Data items
○ ○ ○ ○

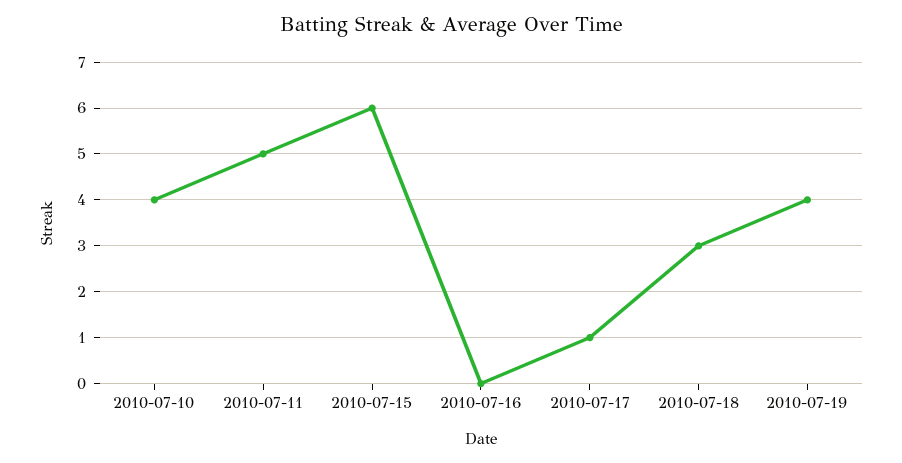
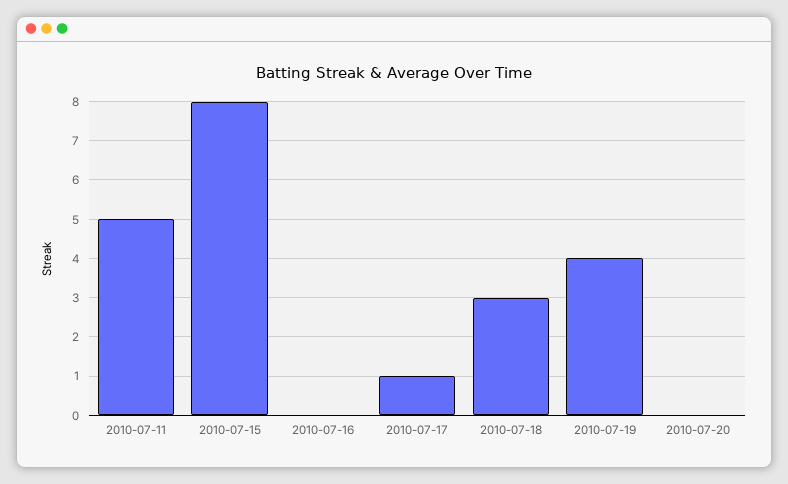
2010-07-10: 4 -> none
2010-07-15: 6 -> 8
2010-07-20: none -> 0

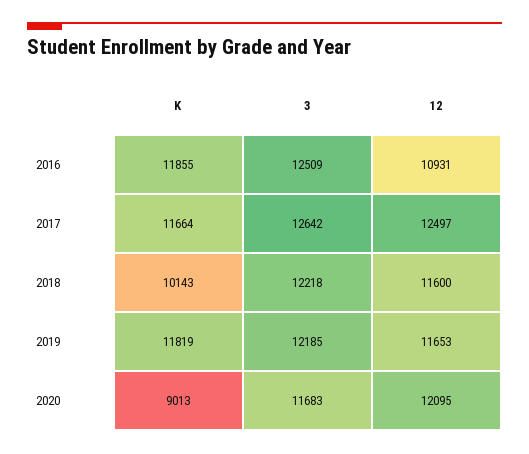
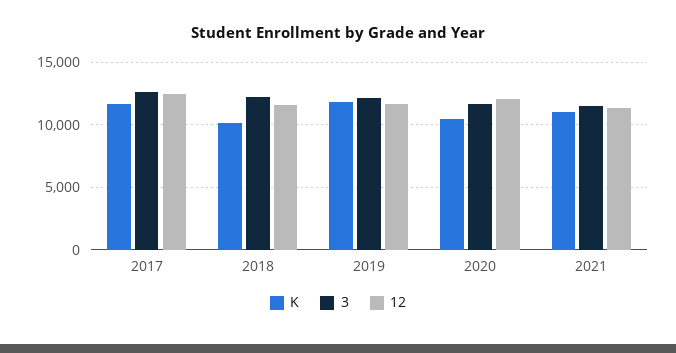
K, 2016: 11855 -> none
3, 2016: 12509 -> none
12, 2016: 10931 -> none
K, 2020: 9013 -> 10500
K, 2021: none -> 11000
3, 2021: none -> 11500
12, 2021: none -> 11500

○ ○ ○ ○

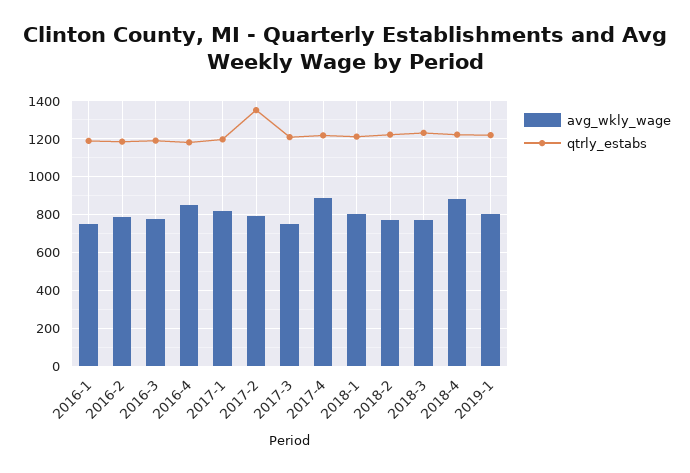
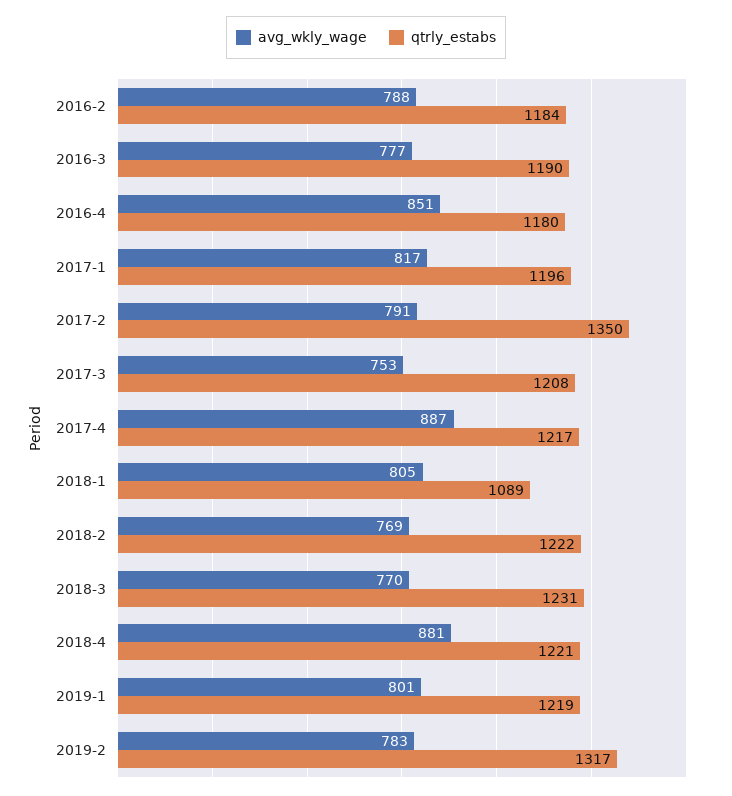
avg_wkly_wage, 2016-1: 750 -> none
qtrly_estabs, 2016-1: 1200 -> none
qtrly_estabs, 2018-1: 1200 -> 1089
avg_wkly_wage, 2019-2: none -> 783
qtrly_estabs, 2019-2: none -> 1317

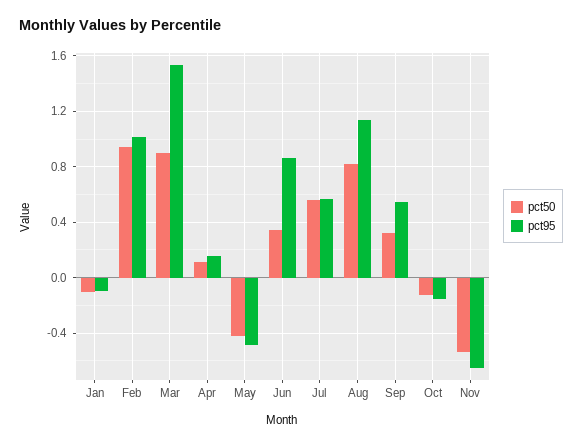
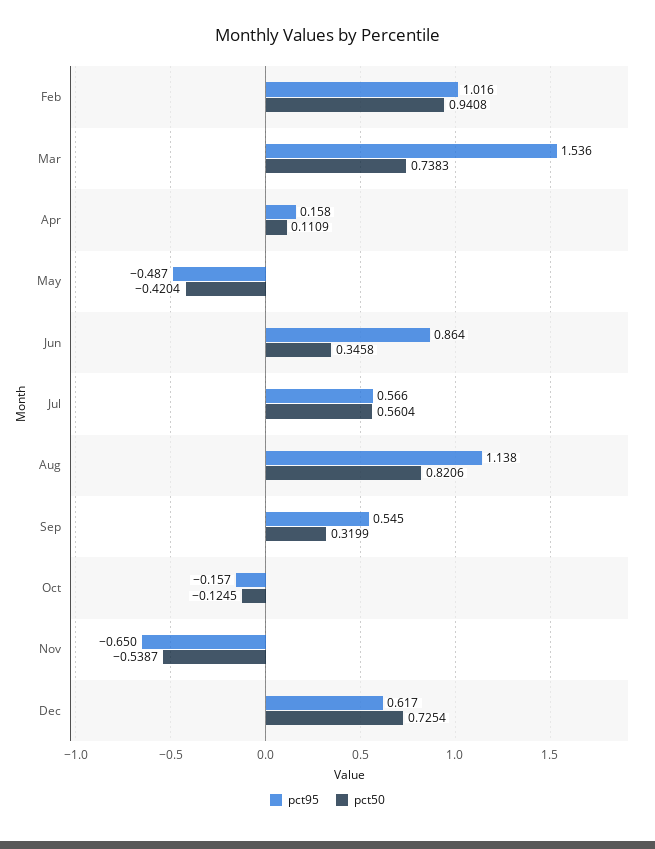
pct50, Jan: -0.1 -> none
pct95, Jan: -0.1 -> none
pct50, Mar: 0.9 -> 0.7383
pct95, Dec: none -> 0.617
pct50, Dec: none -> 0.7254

○ ○ ○ ○

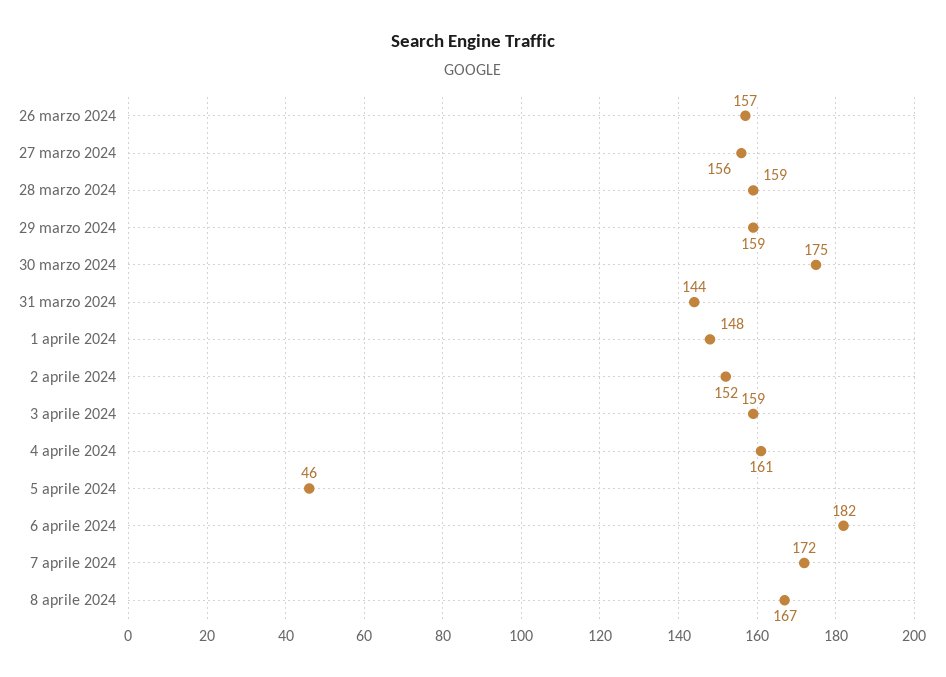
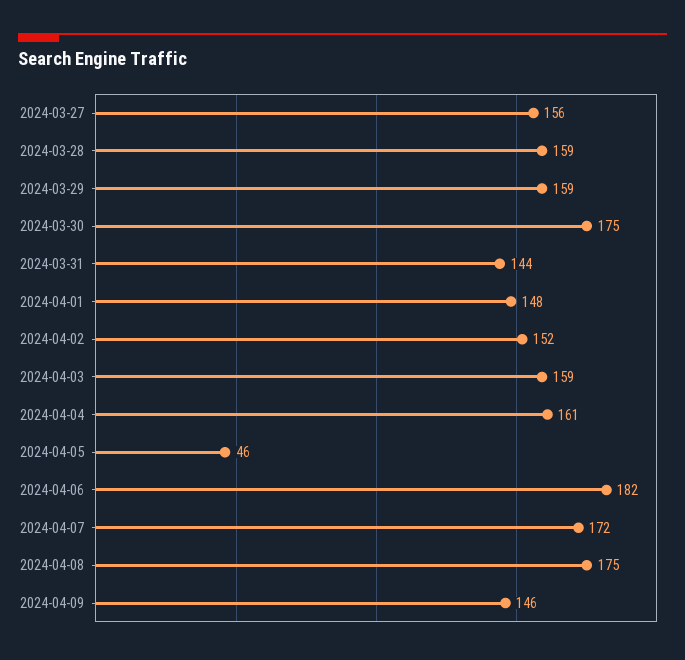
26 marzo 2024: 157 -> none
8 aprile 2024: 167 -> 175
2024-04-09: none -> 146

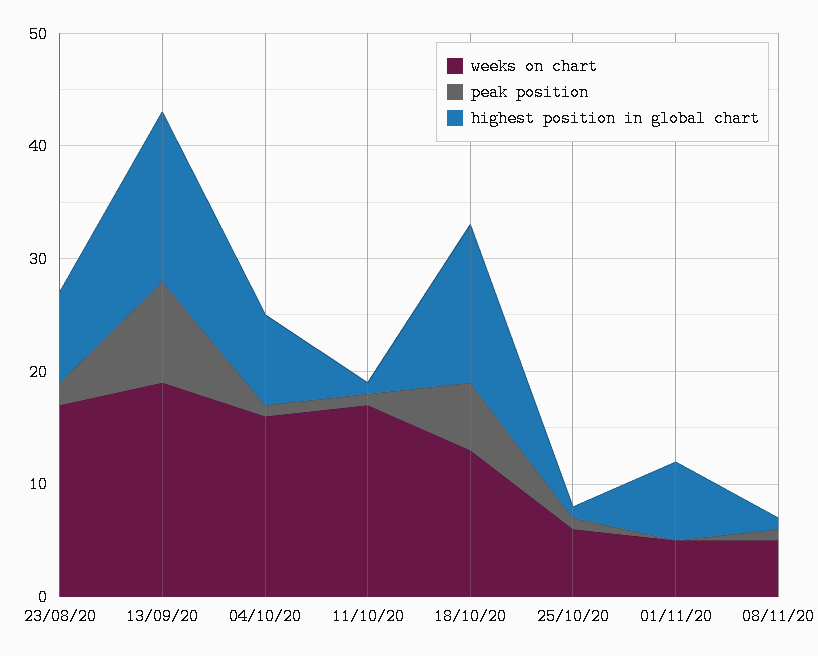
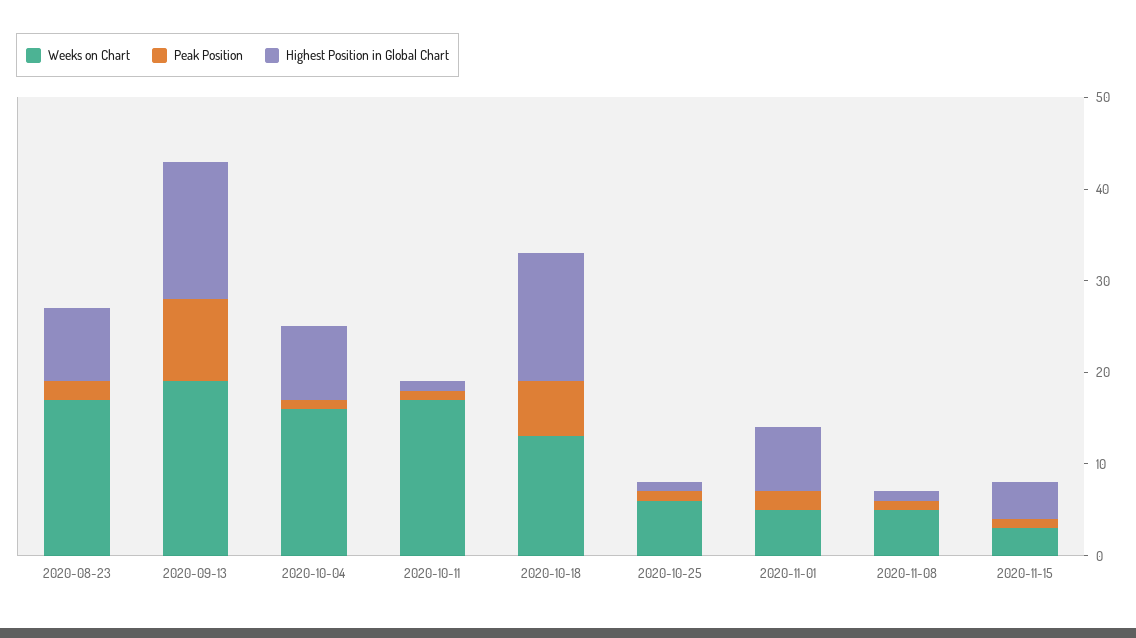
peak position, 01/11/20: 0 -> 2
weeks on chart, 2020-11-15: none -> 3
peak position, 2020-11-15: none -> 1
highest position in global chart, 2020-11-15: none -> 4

○ ○ ○ ○

# PROBLEM DETAILS
Count the lines above that contain the word "chart". Give only the number.

# OUTPUT
2